**Directions for this task**
In the records below, begin at the line containing "ACG AIR MOWABB: none -> 1 for 160.00" and end at the line containing "total: 1476.88 -> 1571.81"; quote every line in that span exactly, including both boundary lines, and no others.

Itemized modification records
□ □ □ □

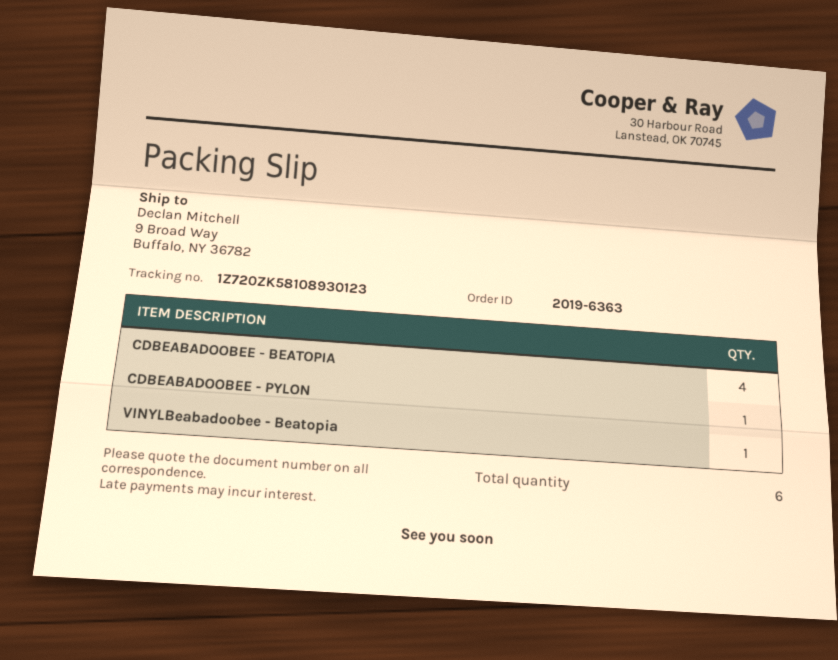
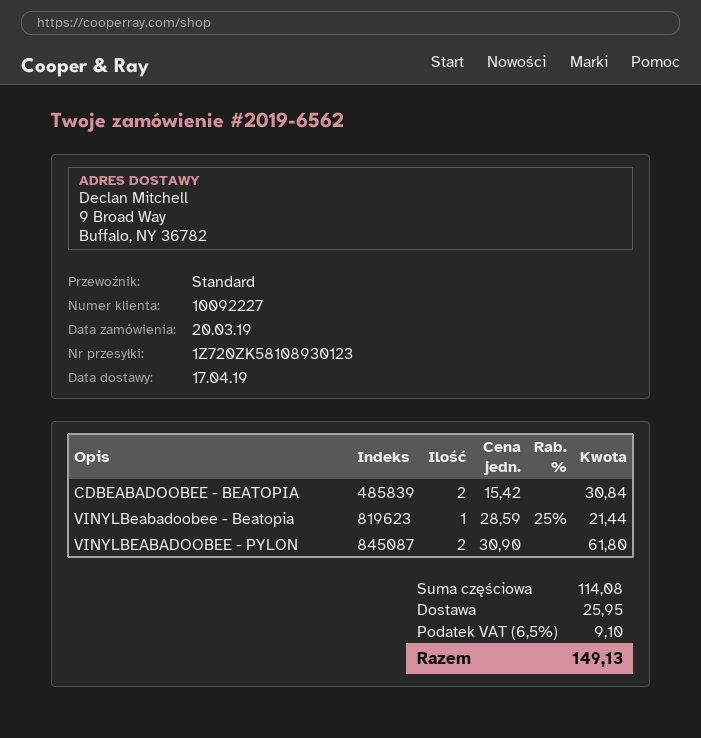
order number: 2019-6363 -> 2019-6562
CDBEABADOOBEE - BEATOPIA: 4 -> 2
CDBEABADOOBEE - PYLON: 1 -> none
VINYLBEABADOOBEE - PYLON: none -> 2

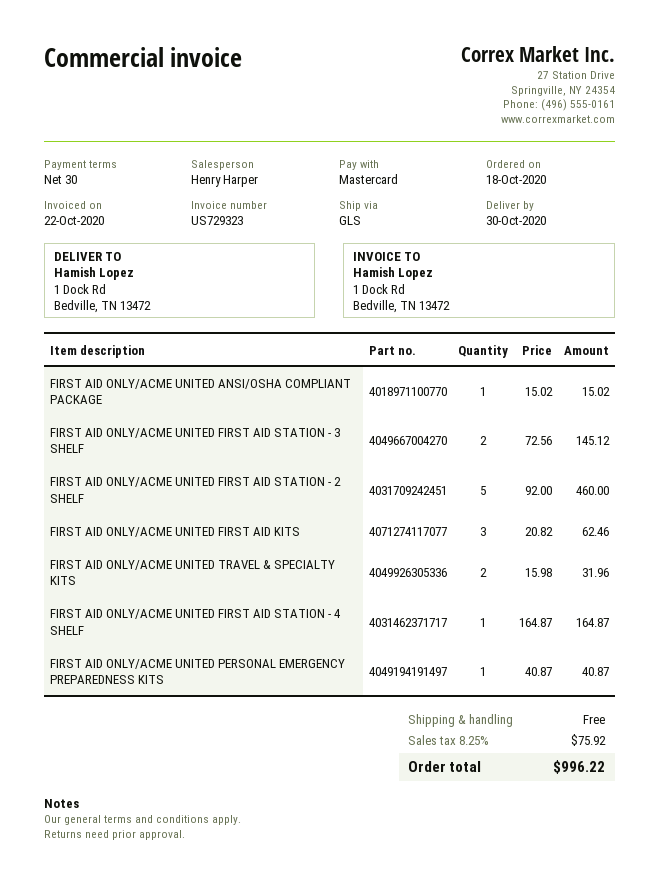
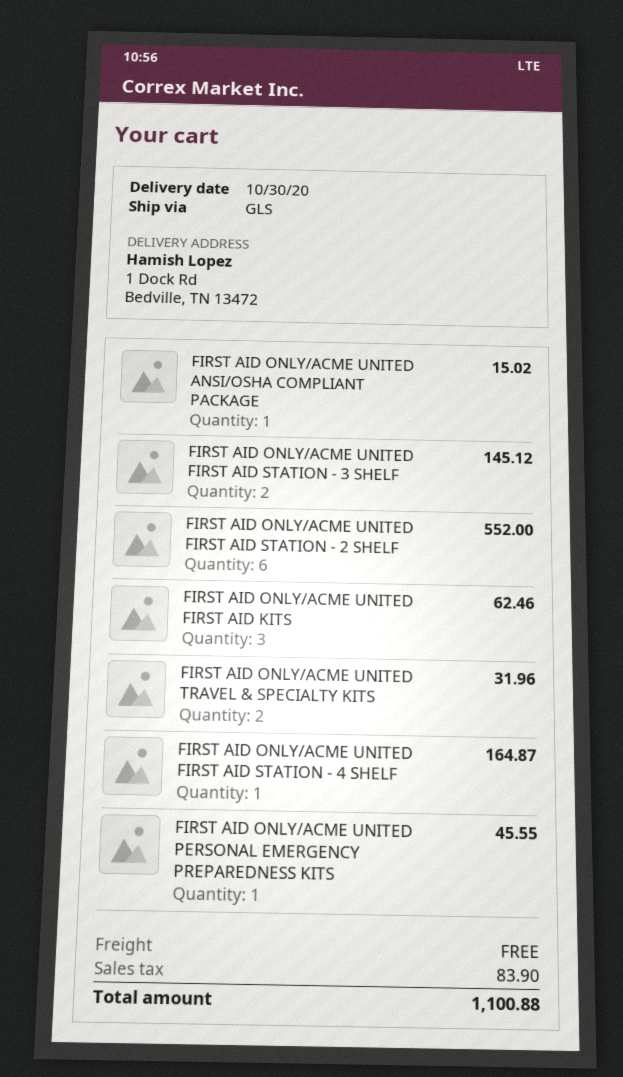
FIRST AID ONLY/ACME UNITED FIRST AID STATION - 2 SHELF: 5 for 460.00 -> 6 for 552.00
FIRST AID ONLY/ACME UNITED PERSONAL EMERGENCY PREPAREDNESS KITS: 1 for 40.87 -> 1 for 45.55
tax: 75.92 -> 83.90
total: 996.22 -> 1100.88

□ □ □ □

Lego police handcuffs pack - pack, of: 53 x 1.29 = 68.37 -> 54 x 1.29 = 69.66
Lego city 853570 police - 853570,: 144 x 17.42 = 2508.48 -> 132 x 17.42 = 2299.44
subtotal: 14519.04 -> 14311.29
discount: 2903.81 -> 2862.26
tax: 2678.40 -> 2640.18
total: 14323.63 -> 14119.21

□ □ □ □

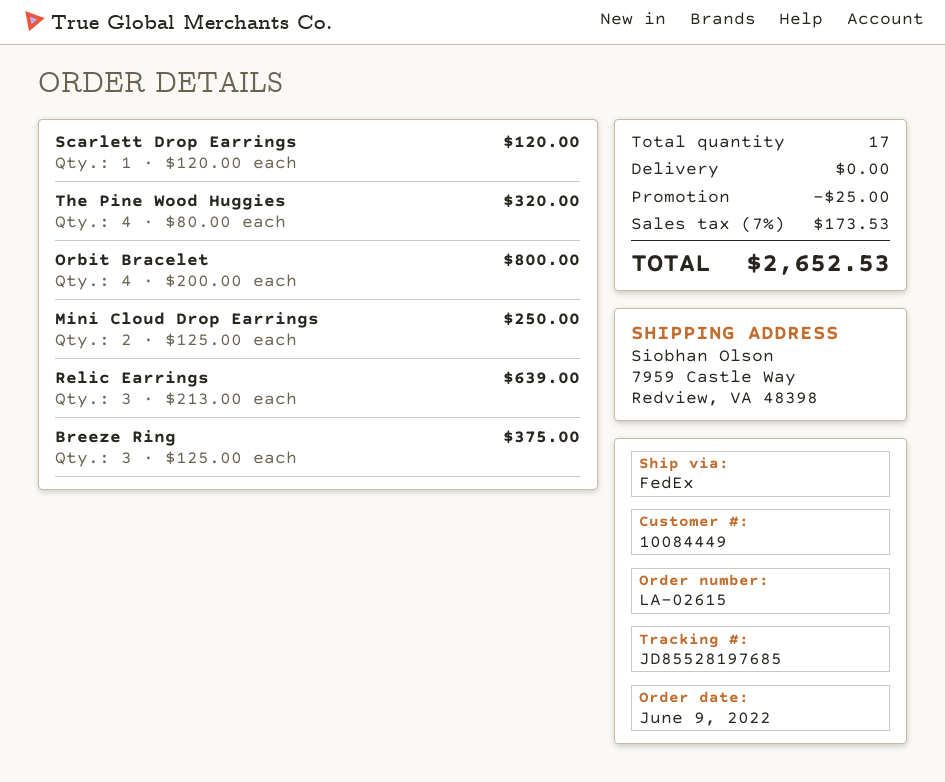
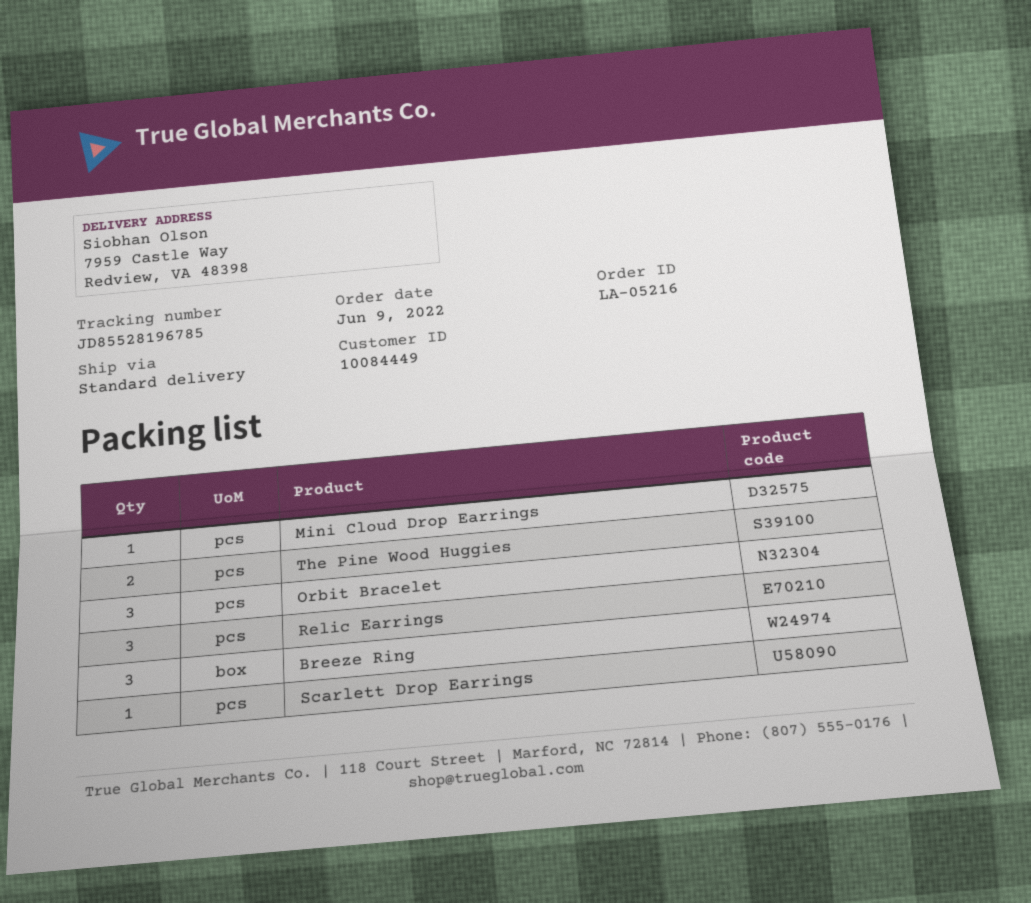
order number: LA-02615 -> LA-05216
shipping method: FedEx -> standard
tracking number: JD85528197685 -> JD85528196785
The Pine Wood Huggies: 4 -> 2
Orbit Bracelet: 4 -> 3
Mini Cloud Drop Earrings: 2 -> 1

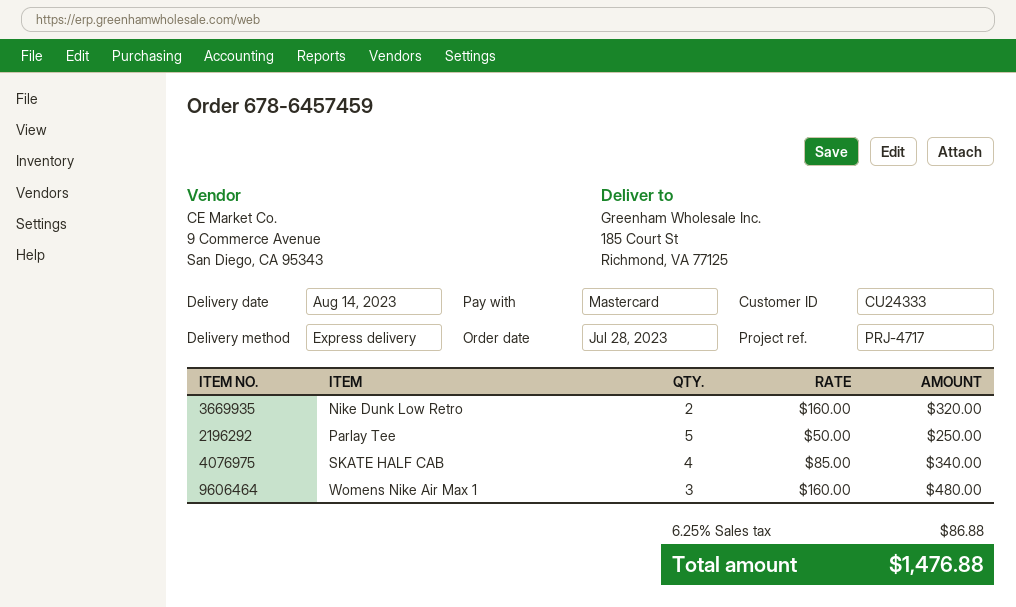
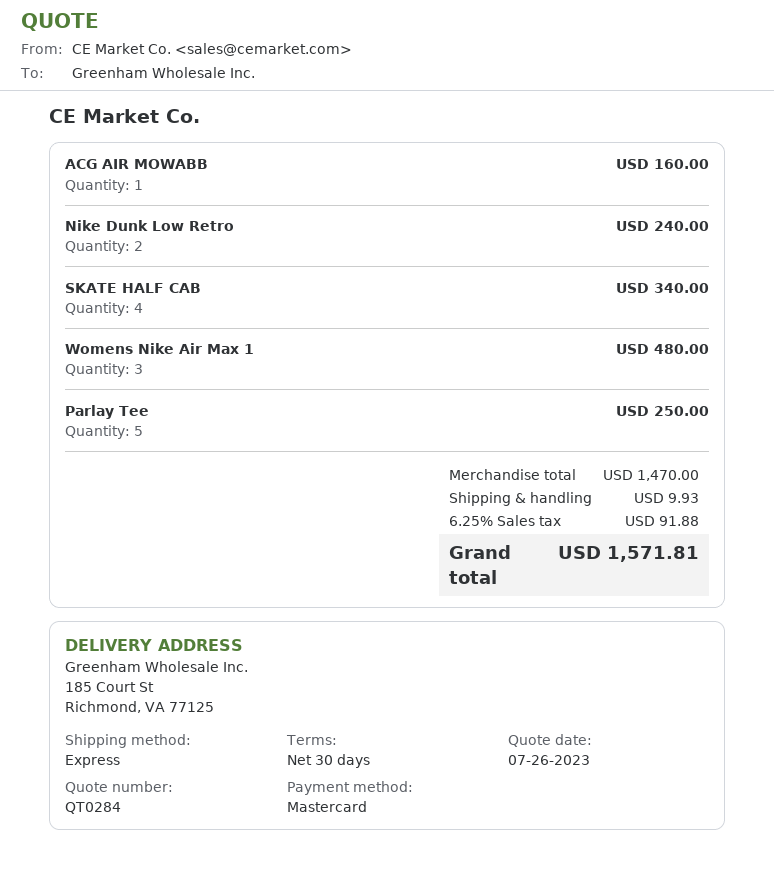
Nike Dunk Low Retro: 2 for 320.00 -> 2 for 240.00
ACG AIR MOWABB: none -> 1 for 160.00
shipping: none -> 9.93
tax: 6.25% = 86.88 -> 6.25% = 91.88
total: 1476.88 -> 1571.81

□ □ □ □

**Exercise solution**
ACG AIR MOWABB: none -> 1 for 160.00
shipping: none -> 9.93
tax: 6.25% = 86.88 -> 6.25% = 91.88
total: 1476.88 -> 1571.81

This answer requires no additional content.